Now as the camera is behind me I smack my lips and feel the tobacco burning my throat, trying to ease out of the grim, gluey, glutinous thoughts exhaling like a vapid, little old lady, fretfully wringing her hands, bothered because everyone is not nice to her, oh the nasty men.

The camera sneaks up on me. It catches me eating through the wood like a worm, leaving a trail like a grub, a louse. Then I stand again and then I shuffle again towards the light, towards the doors, towards the windows and muttering to myself as I move: Alexa, what wonderful times we had. Life with her was pure magic, pure theatre, difficult to capture it now in just words.

Even a simple afternoon in a backstreet restaurant, light flowing in the door off the corner, white walls with paintings of old rustic places out in Galicia. We’re at a little table in the back, quiet and peaceful and far away from everything. It could be magical, though more often than not it was a magic ruined by me. It takes a long time to understand simple things. Even then I don’t understand them.

Suddenly I stare smack into the lens and ask: How do we know what is happening in the world? We don’t know what is happening in the world. We neither know the shape of the virtues or the style of the ills. The peace of that backstreet restaurant was then disturbed by an arrogant customer who tapped the timber counter hard with the flat of his hand every time he wanted something; a nasty voice, and an expression that invoked master torturing slave. Tea, slam, flat of palm on counter. Tea, the nervous foreign waiter replied? Tea, slam, flat of palm on counter. Sugar, slam, flat of palm on counter. A hard, disdainful look.
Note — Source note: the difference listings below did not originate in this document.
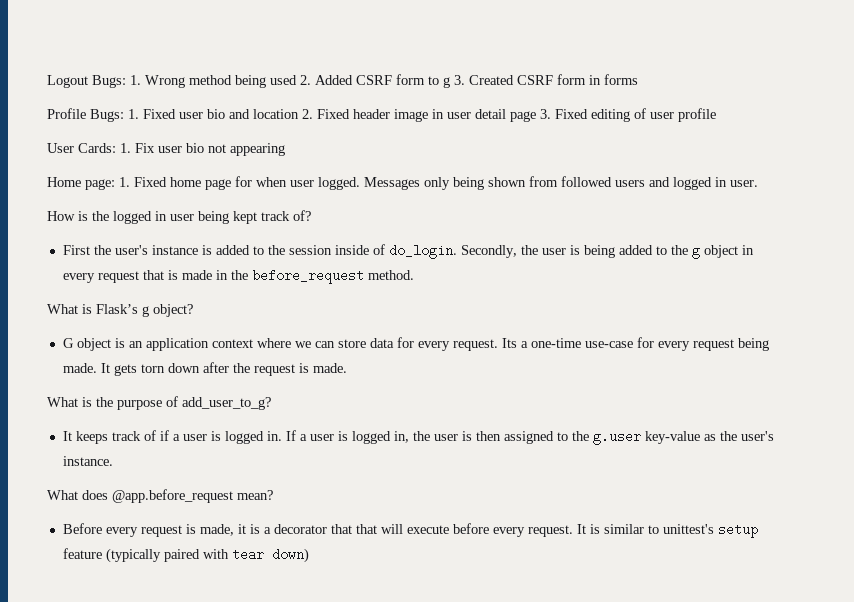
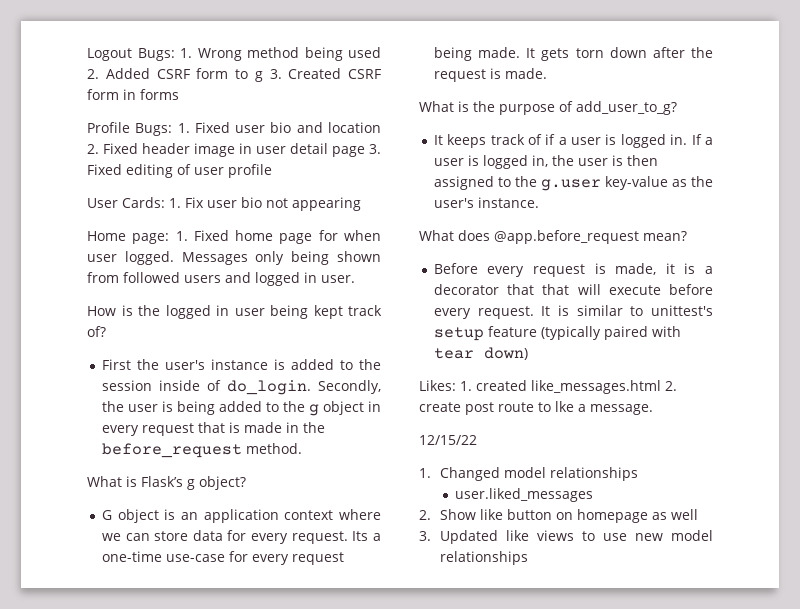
(309, 555) none -> [419,380,677,394] [419,401,653,415] [419,435,477,445] [419,467,639,481] [454,488,593,502] [419,509,699,523] [419,530,713,544] [440,551,529,565] // Likes: 1. created like_messages.html 2. create post route to lke a message. // 12/15/22 // 1. Changed model relationships // user.liked_messages // 2. Show like button on homepage as well // 3. Updated like views to use new model relationships

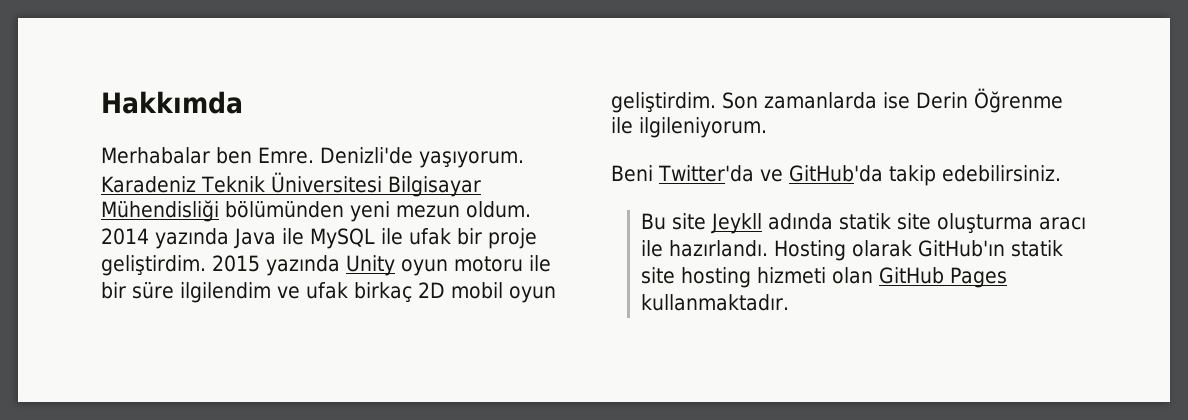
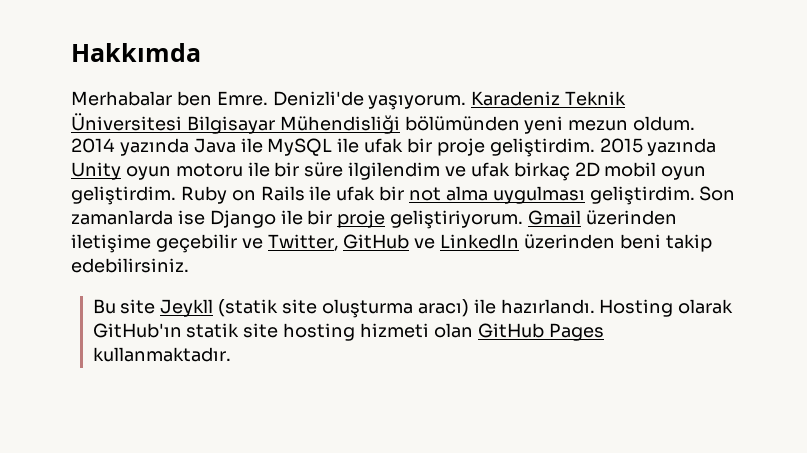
[722,88,1063,113] [611,117,767,138] [611,165,883,182] Son zamanlarda ise Derin Öğrenme ile ilgileniyorum. // Beni Twitter'da ve GitHub'da -> [180,186,736,205] [71,210,677,229] [71,234,661,253] Ruby on Rails ile ufak bir not alma uygulması geliştirdim. Son zamanlarda ise Django ile bir proje geliştiriyorum. Gmail üzerinden iletişime geçebilir ve Twitter, GitHub ve LinkedIn üzerinden beni
[767,213,891,230] adında statik -> [218,299,279,317] (statik
[1038,217,1086,230] aracı -> [417,299,469,317] aracı)

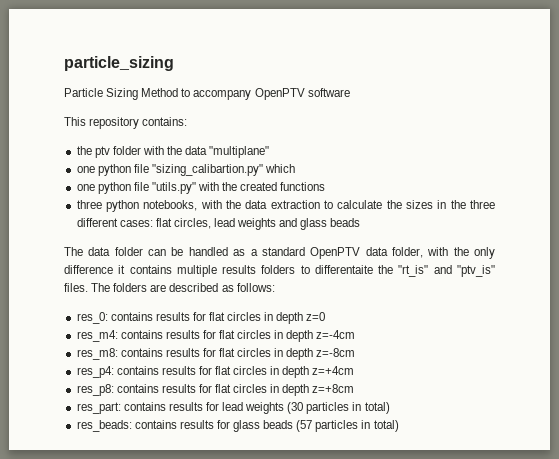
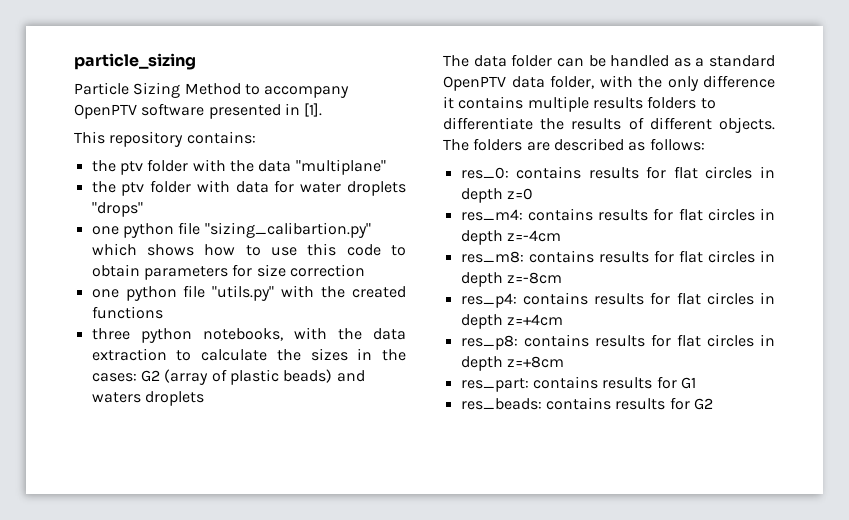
(350, 92) none -> [208,103,323,119] presented in [1].
(270, 152) none -> [91,180,406,196] [91,202,143,217] // the ptv folder with data for water droplets "drops"
(296, 168) none -> [146,243,406,256] [91,264,365,280] shows how to use this code to obtain parameters for size correction
[470,200,496,209] [76,218,361,230] three different cases: flat circles, lead weights and glass beads -> [91,369,365,385] [91,391,204,406] cases: G2 (array of plastic beads) and waters droplets
[314,265,495,277] [64,283,88,292] differentaite the "rt_is" and "ptv_is" files. -> [443,117,775,133] differentiate the results of different objects.
[222,402,390,414] [76,420,399,432] lead weights (30 particles in total) // res_beads: contains results for glass beads (57 particles in total) -> [680,377,696,389] [460,397,713,410] G1 // res_beads: contains results for G2

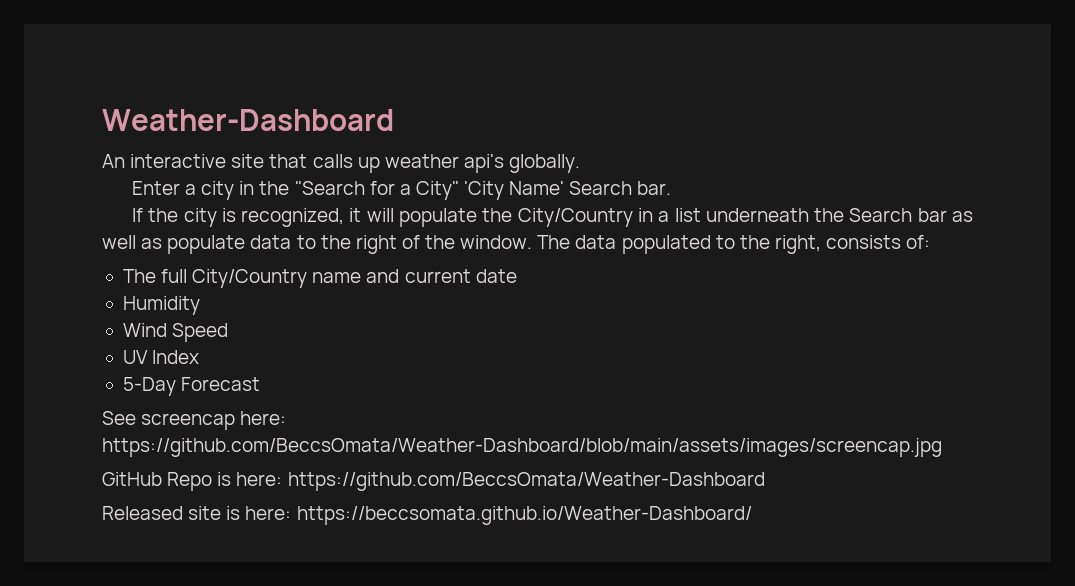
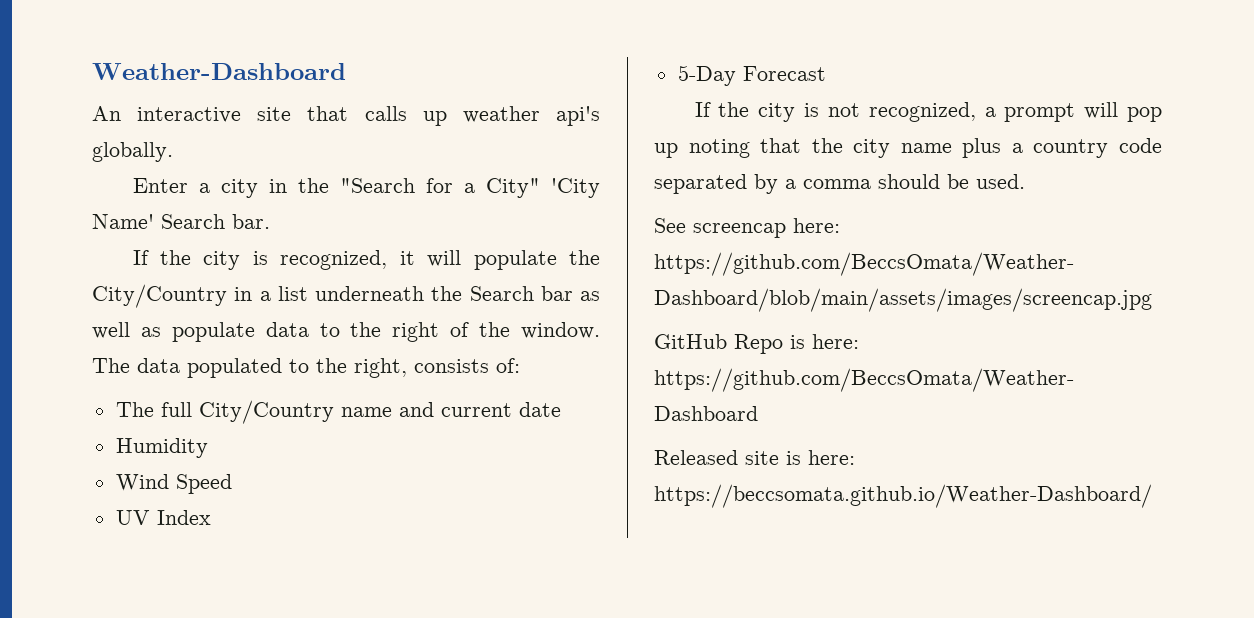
(261, 384) none -> [694,102,1162,122] [654,138,1162,158] [654,174,1025,194] // If the city is not recognized, a prompt will pop up noting that the city name plus a country code separated by a comma should be used.

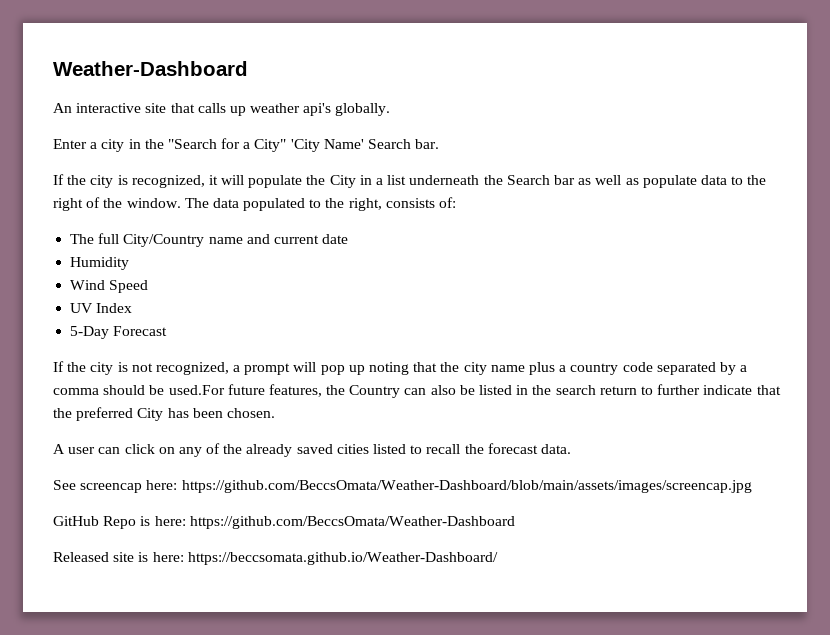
[92,284,227,308] City/Country -> [329,175,356,188] City
[976,174,1025,189] used. -> [168,384,781,398] [53,407,275,421] [53,443,571,457] used.For future features, the Country can also be listed in the search return to further indicate that the preferred City has been chosen. // A user can click on any of the already saved cities listed to recall the forecast data.

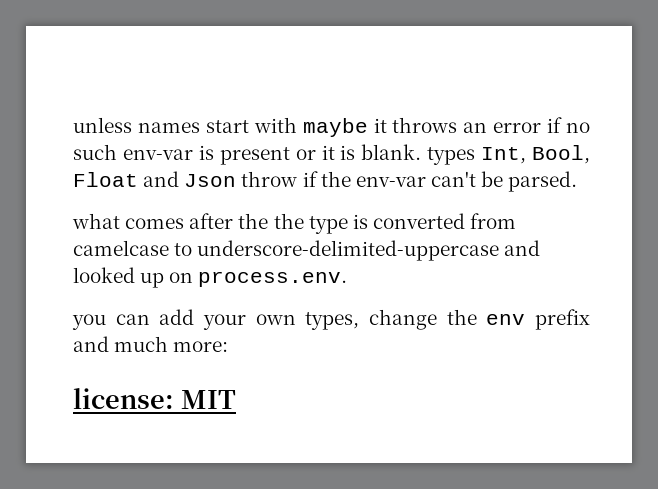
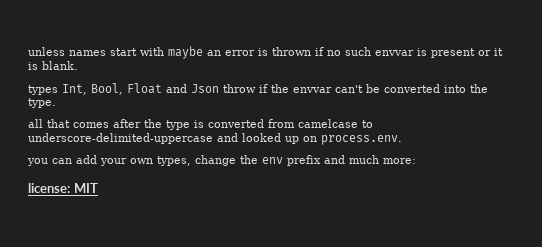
[373,117,542,133] it throws an error -> [207,47,311,56] an error is thrown
[122,149,193,160] env-var -> [375,50,414,56] envvar
(422, 152) none -> (78, 65) //
[355,176,426,187] env-var -> [293,87,332,93] envvar
[508,171,578,192] [72,213,120,229] parsed. // what -> [384,84,488,93] [28,98,56,108] [28,119,70,128] converted into the type. // all that
[273,213,304,229] the -> (162, 123) none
A threatening, lean-forward of head. Milk, slam, flat of palm on counter.

When I appeared agitated, my pupils dilated, my fists clenched, Alexa said: what’s the matter now? She had not even noticed the swine at the counter and she will never notice him.

But for the fatalist, fate is divinity and only a divinity can possibly deal with the massive cross-current of desire emanating from the billions who inhabit the planet. To one a serious sporting victory can be an end, to another a bowl of porridge. Fate manages all in a mysterious way. The high leads to the fall. You have a little part to play. If you insert your fat head into the lion’s mouth, expect to have it snapped off. If you jump into shark infested waters…

When I try to outguess fate it merely drives me into this kind of writing with a sense of desperation. The old elemental poets falling like leaves around my ears, making me feel better, momentarily dealing with the intransigent voices of fate that roam like Ghurkhas in the midnight of my soul.

Ah ha, try and get away with lines like that now in this modern era of pragmatic, materialistic minds. That’s how they will laugh you out the door, so I say it again, in the midnight of my soul, I sing it, in the midnight of my soul, ah, ha, ha, ha…

Once I recall Alexandra, naked on a beach, saying to me, her prudish, twentieth century lover with Victorian values, that Hell does not exist. And I recall her, fully dressed, under a beautiful, starry sky. Then I am here at the window, disturbed out of this reverie by a heavy rumble. The sound of something heavy falling upstairs makes my heart skip a beat because I know there is no one up there.

How lonely.

And the immediate, never-ending wait for death, everything reduced to short durations, the shadow barely touching concrete, the cartwheels of joy on busy streets so profoundly ridiculous. And nothing for it but this writing all the time and smoking and drinking beer. Art and beer…sing it, the song of the lonely man, the song of Black Jack Ketchum; Art and Beer. The whirring tune of the camera draws my attention. I turn to face it, and walk slowly, menacingly, towards the lens.